(Beginning of Material for this task)

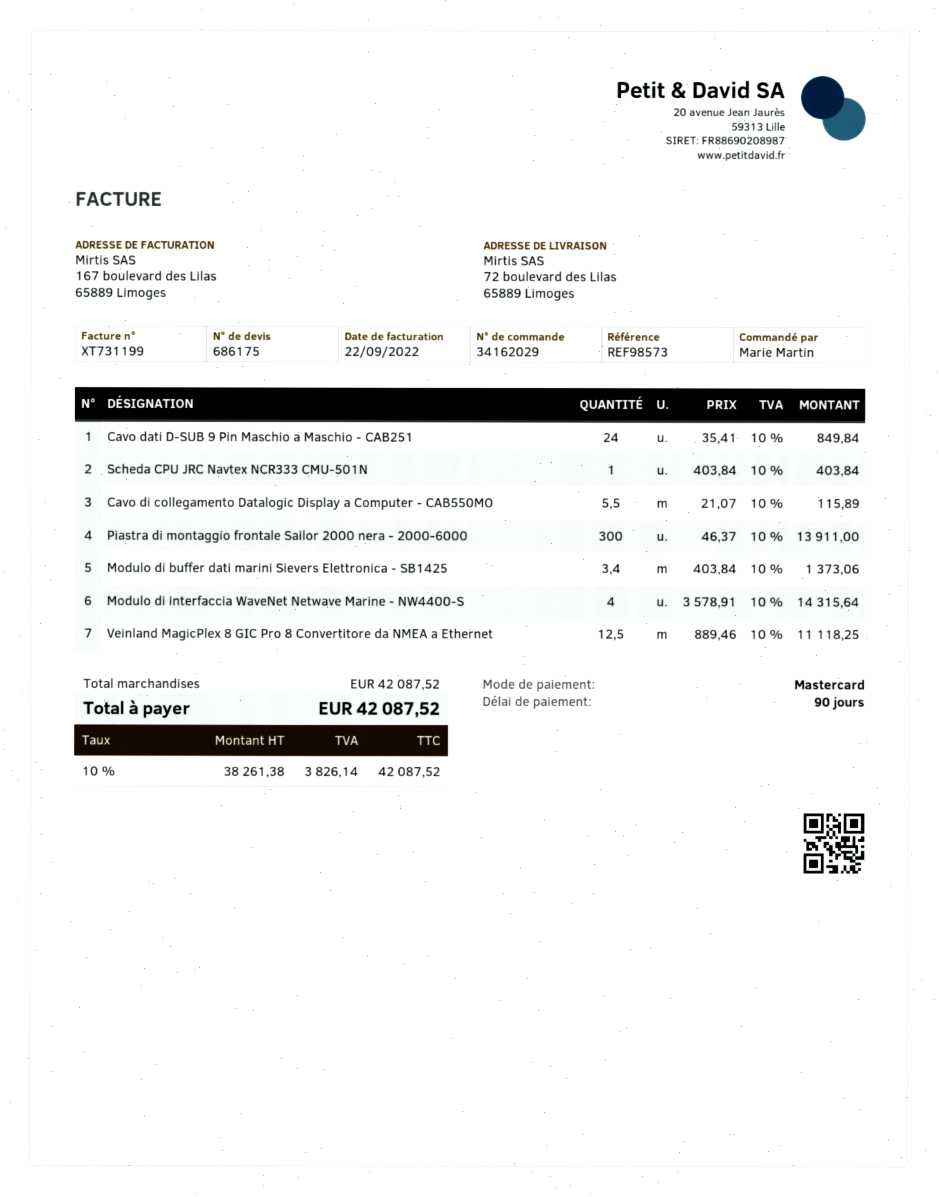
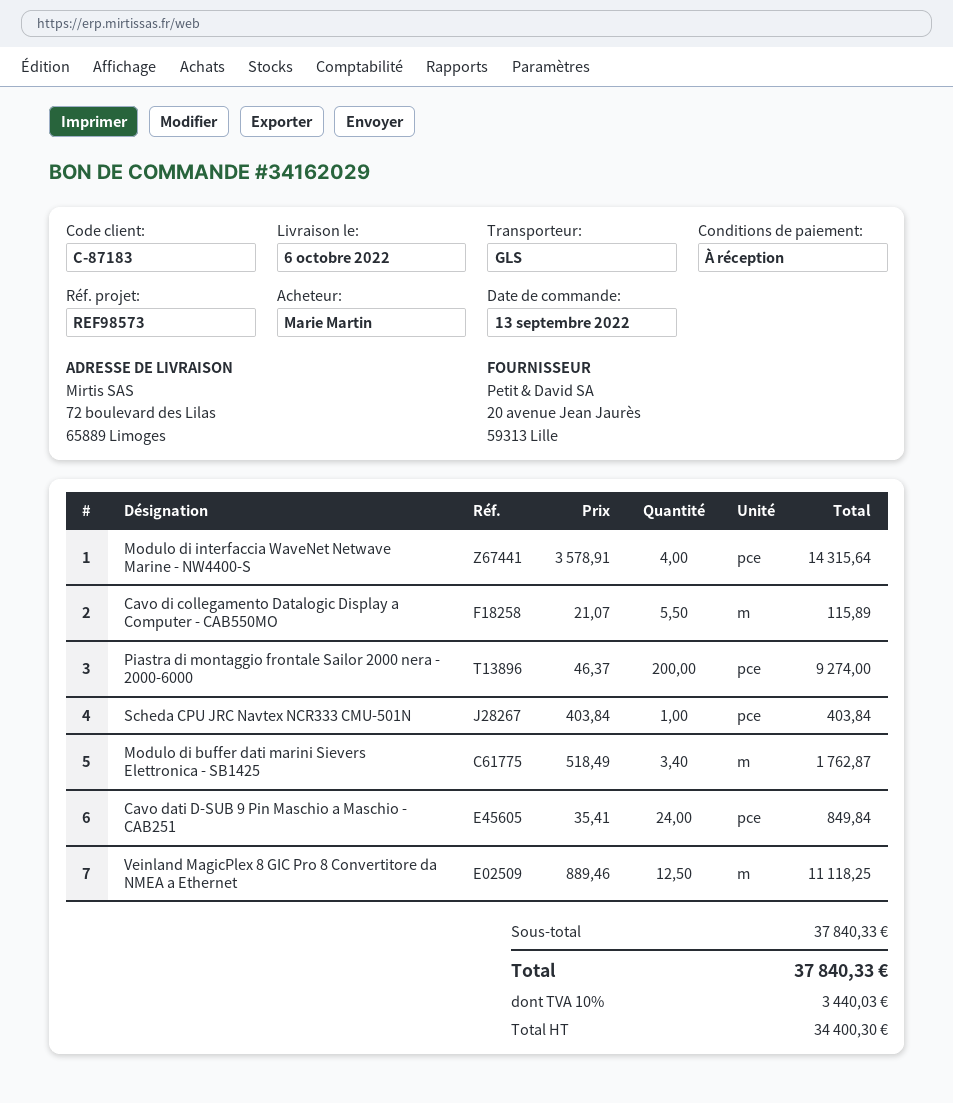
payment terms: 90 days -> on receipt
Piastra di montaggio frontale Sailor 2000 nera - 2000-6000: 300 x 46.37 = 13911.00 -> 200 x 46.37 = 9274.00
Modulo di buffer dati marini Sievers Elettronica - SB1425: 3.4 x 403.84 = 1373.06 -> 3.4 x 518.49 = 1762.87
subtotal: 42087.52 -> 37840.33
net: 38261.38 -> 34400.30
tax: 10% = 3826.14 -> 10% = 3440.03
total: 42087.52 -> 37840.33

(End of Material for this task)
(Beginning of Material for this task)

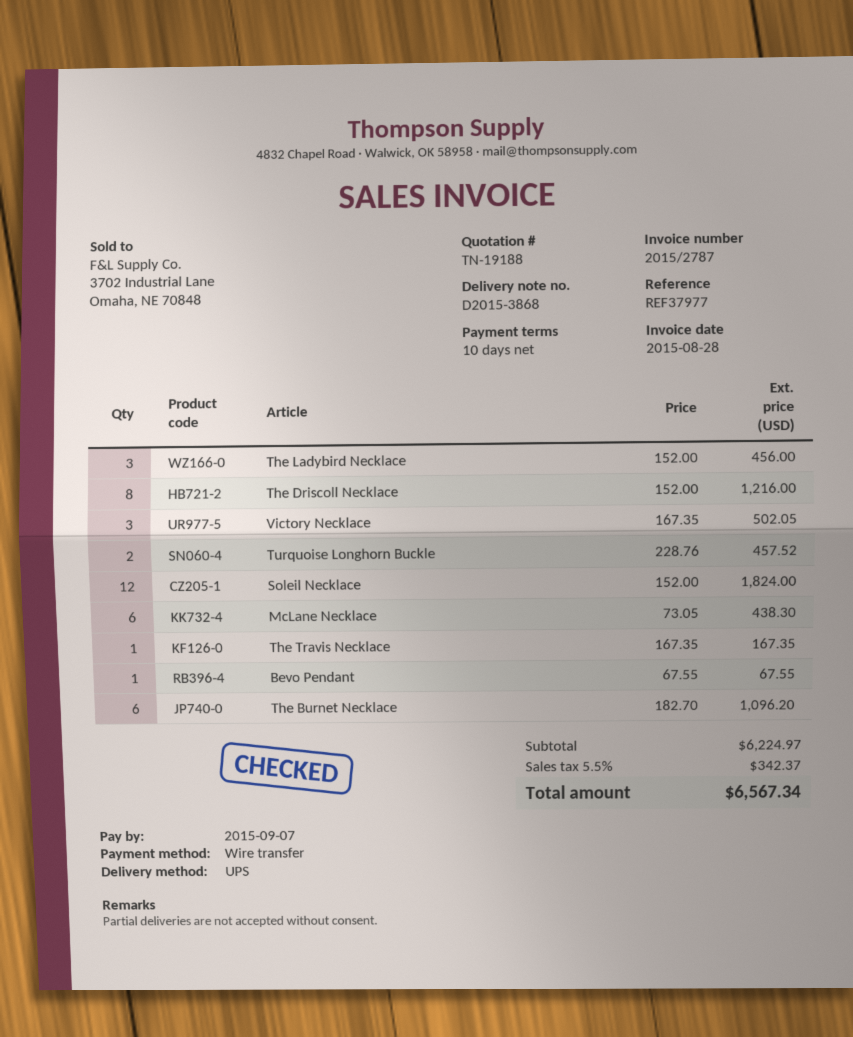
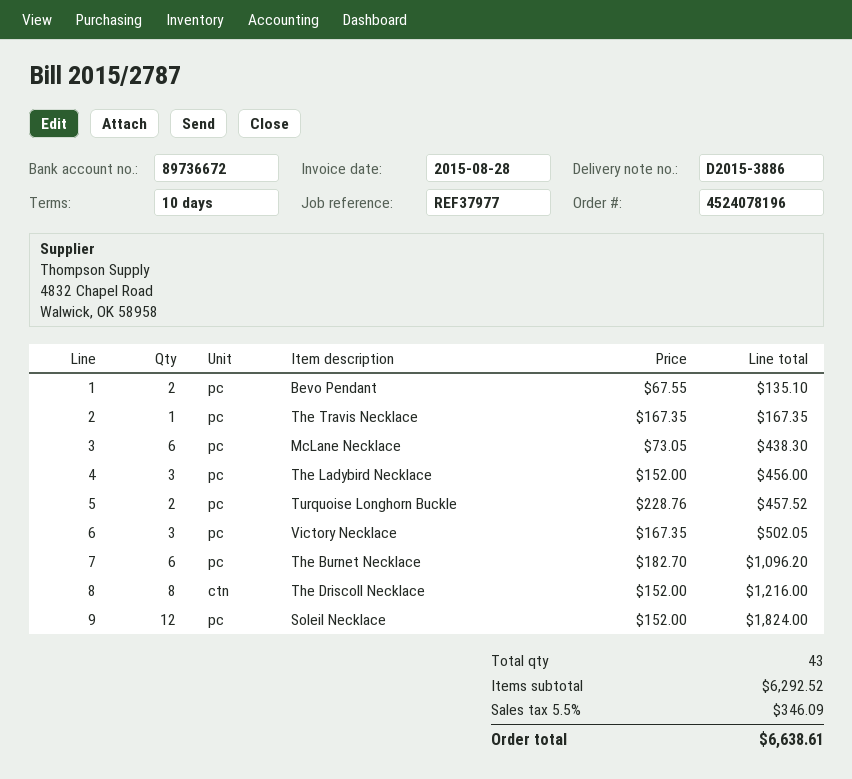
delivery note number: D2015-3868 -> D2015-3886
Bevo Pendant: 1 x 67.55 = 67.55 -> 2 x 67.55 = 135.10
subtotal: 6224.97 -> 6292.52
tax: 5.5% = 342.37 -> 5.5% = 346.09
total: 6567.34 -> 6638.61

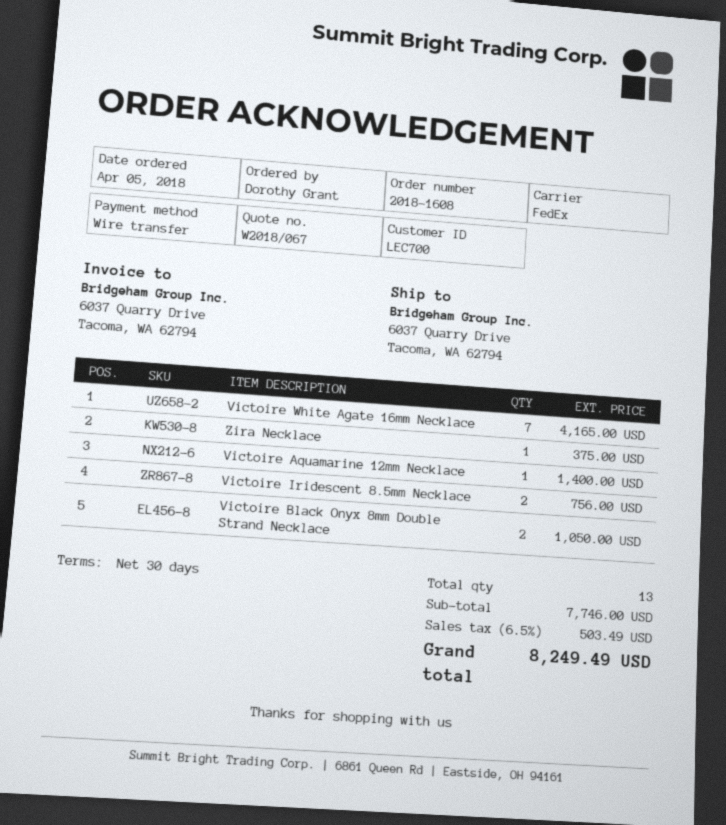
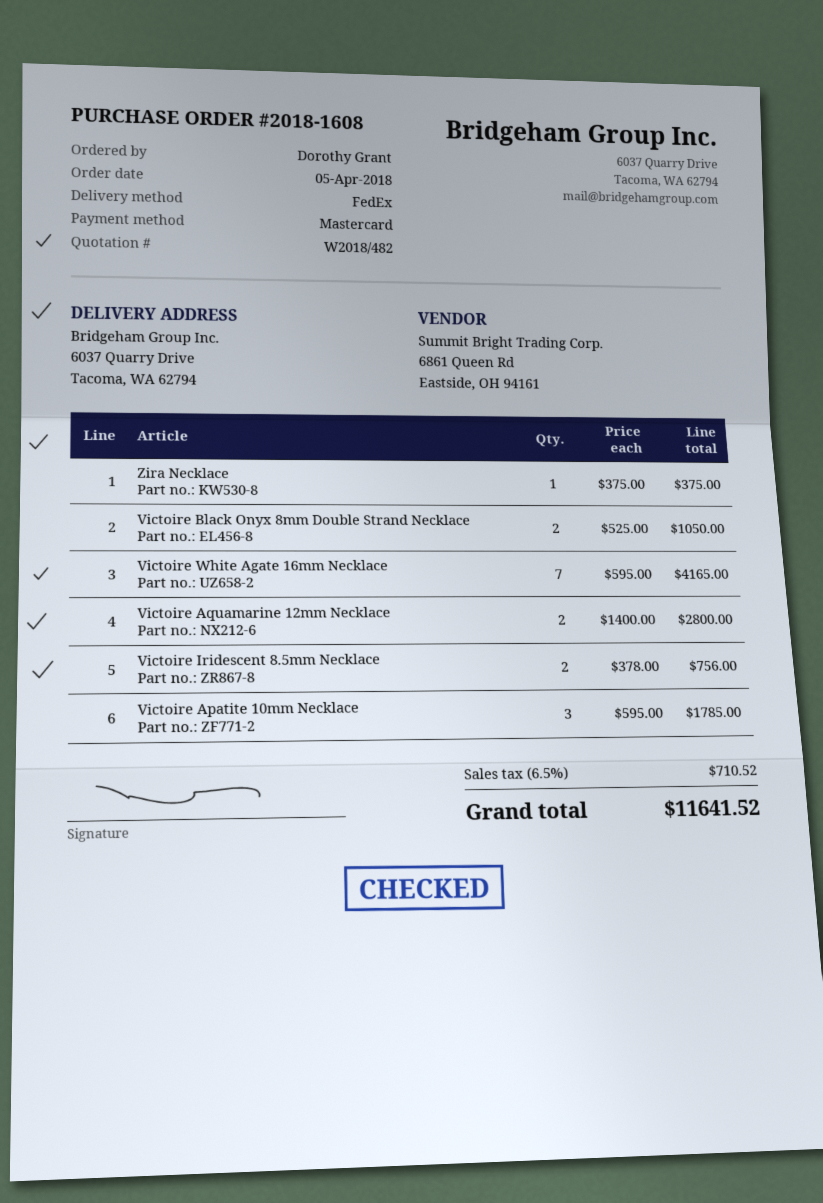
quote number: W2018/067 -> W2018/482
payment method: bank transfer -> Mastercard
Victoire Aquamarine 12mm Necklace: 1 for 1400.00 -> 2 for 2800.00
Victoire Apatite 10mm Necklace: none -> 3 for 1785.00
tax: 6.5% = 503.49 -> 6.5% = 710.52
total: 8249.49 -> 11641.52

(End of Material for this task)
(Beginning of Material for this task)

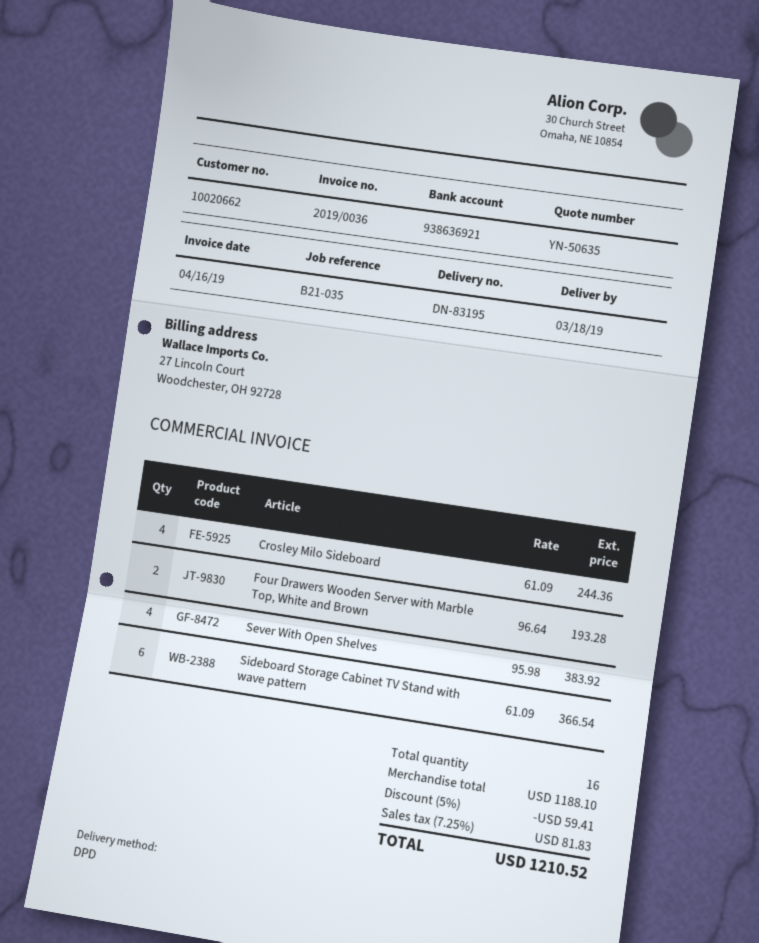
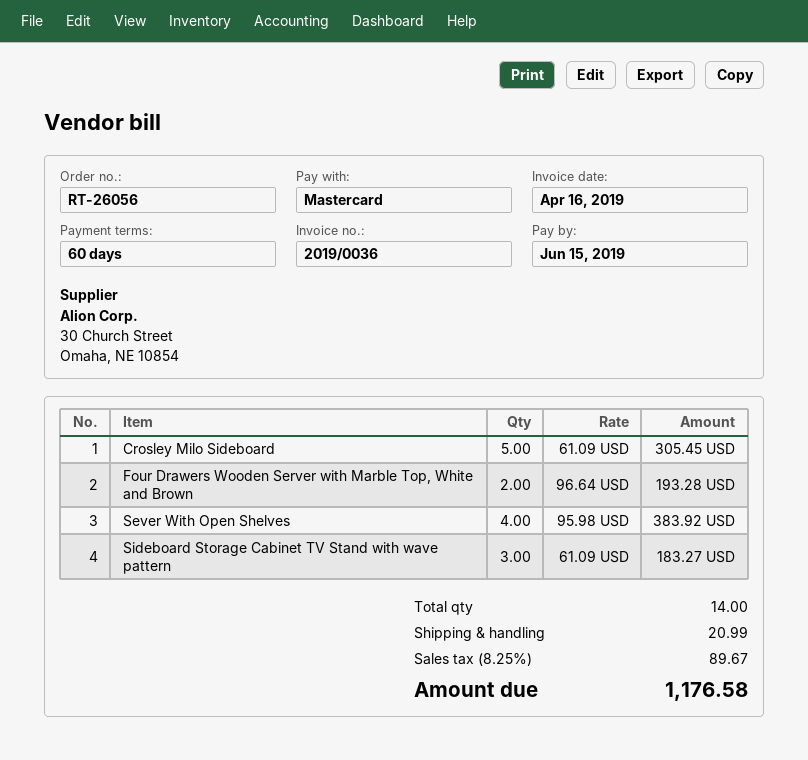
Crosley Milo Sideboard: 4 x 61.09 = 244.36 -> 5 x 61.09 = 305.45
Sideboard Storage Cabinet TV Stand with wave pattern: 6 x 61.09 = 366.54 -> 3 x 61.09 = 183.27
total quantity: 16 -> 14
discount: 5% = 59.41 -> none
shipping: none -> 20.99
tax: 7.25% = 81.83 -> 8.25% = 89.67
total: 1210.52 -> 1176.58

(End of Material for this task)

Problem to solve: Using the entries above, transcribe exactly from the line that has "total: 6567.34 -> 6638.61" through the line that has "total: 8249.49 -> 11641.52". Pictures are dropped.

Exercise output:
total: 6567.34 -> 6638.61

quote number: W2018/067 -> W2018/482
payment method: bank transfer -> Mastercard
Victoire Aquamarine 12mm Necklace: 1 for 1400.00 -> 2 for 2800.00
Victoire Apatite 10mm Necklace: none -> 3 for 1785.00
tax: 6.5% = 503.49 -> 6.5% = 710.52
total: 8249.49 -> 11641.52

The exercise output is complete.